Anyways, in bayesian statistics, you need not to assume parameter distribution. Normally you specify so called uninformative priors. For each case, different uninformative priors are recommended. In this case, people often use something like (you can tweak the values of course):

dunif(-100000, 100000)
or

dnorm(0, 1/10^10)
The second one is preferred, because it is not limited to particular values. With uninformative priors, you have take no risk. You can of course limit them to particular interval, but be careful.

So, you specify uninformative prior and the parameter distribution will come out itself! No need to make any assumptions about it.

Unfortunately, harmless seeming priors can be very dangerous (and have even fooled some seasoned Bayesians).

This recent paper, provides a nice introduction along with plotting methods to visualize the prior and posterior (usually marginal priors/posterior for the parameter(s) of interest).
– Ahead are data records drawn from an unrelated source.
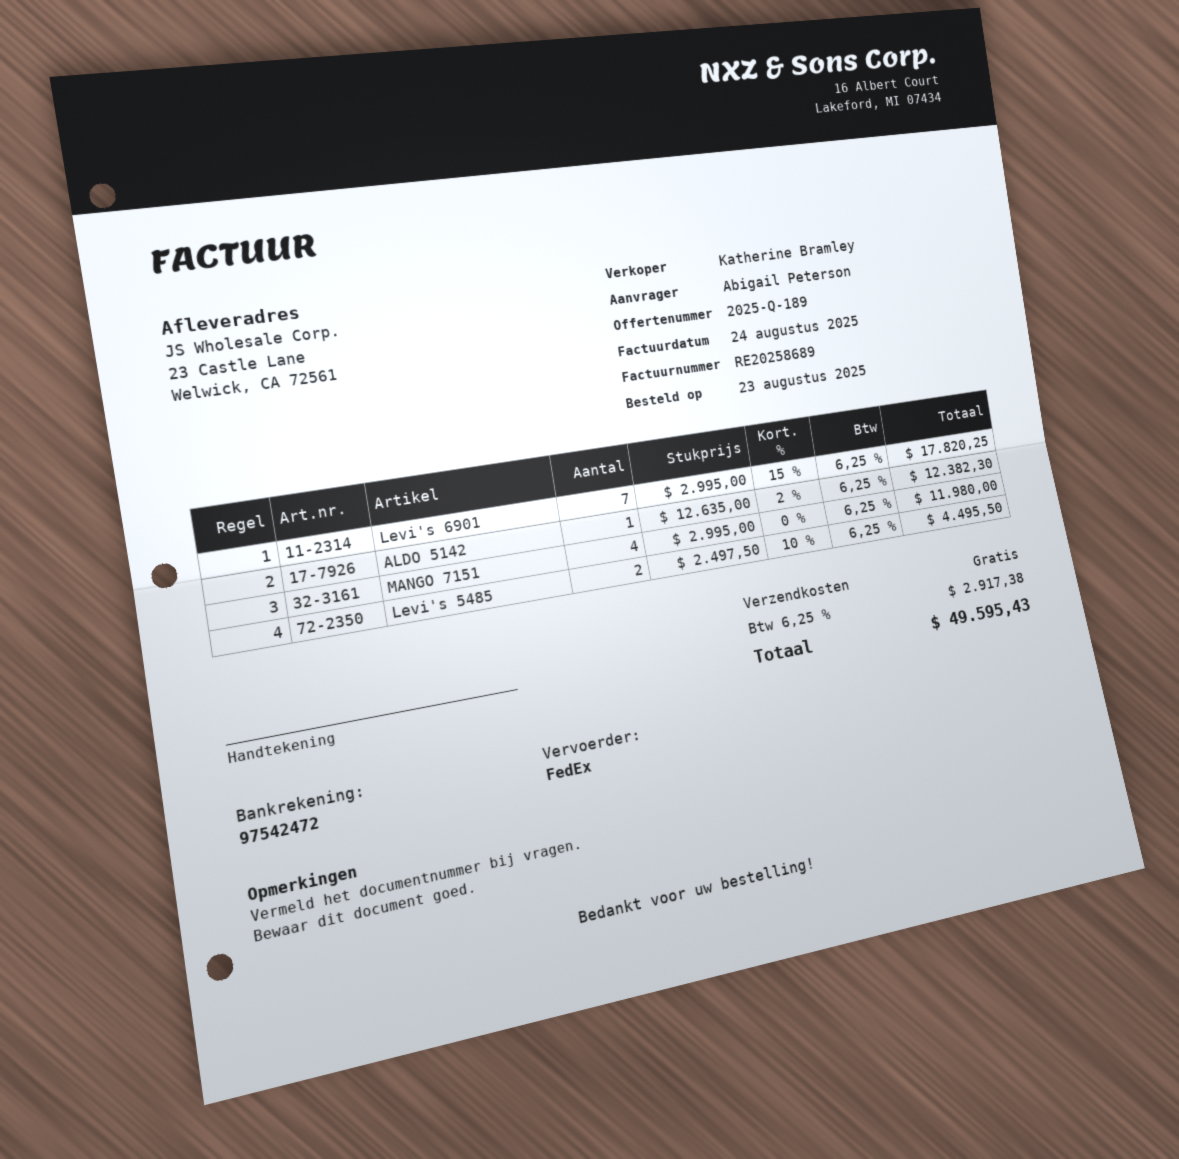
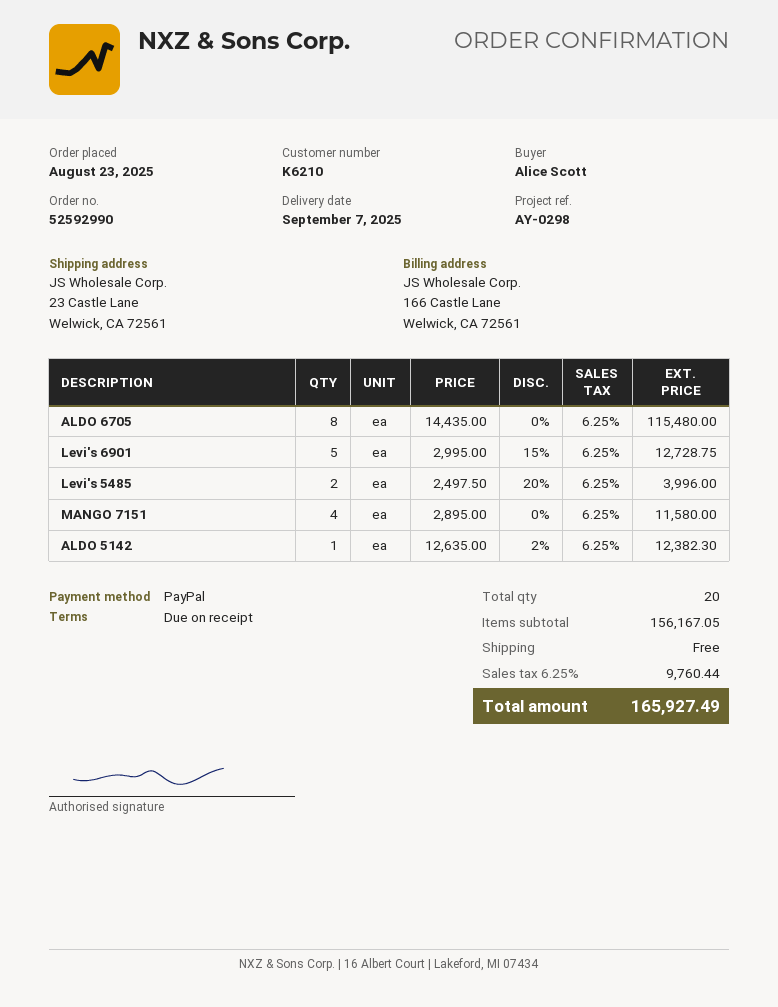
ordered by: Abigail Peterson -> Alice Scott
Levi's 6901: 7 x 2995.00 - 15% = 17820.25 -> 5 x 2995.00 - 15% = 12728.75
MANGO 7151: 4 x 2995.00 = 11980.00 -> 4 x 2895.00 = 11580.00
Levi's 5485: 2 x 2497.50 - 10% = 4495.50 -> 2 x 2497.50 - 20% = 3996.00
ALDO 6705: none -> 8 x 14435.00 = 115480.00
tax: 6.25% = 2917.38 -> 6.25% = 9760.44
total: 49595.43 -> 165927.49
Hidden Dangers of Specifying Noninformative Priors. John W. Seaman III, John W. Seaman Jr. & James D. Stamey The American StatisticianVolume 66, Issue 2, May 2012, pages 77-84. http://amstat.tandfonline.com/doi/full/10.1080/00031305.2012.695938

Such plots in my opinion should be obligatory in any actual Bayesian analysis, even if the analyst does not need them – what is happening in a Bayesian analysis should be made clear for most readers.

谢谢你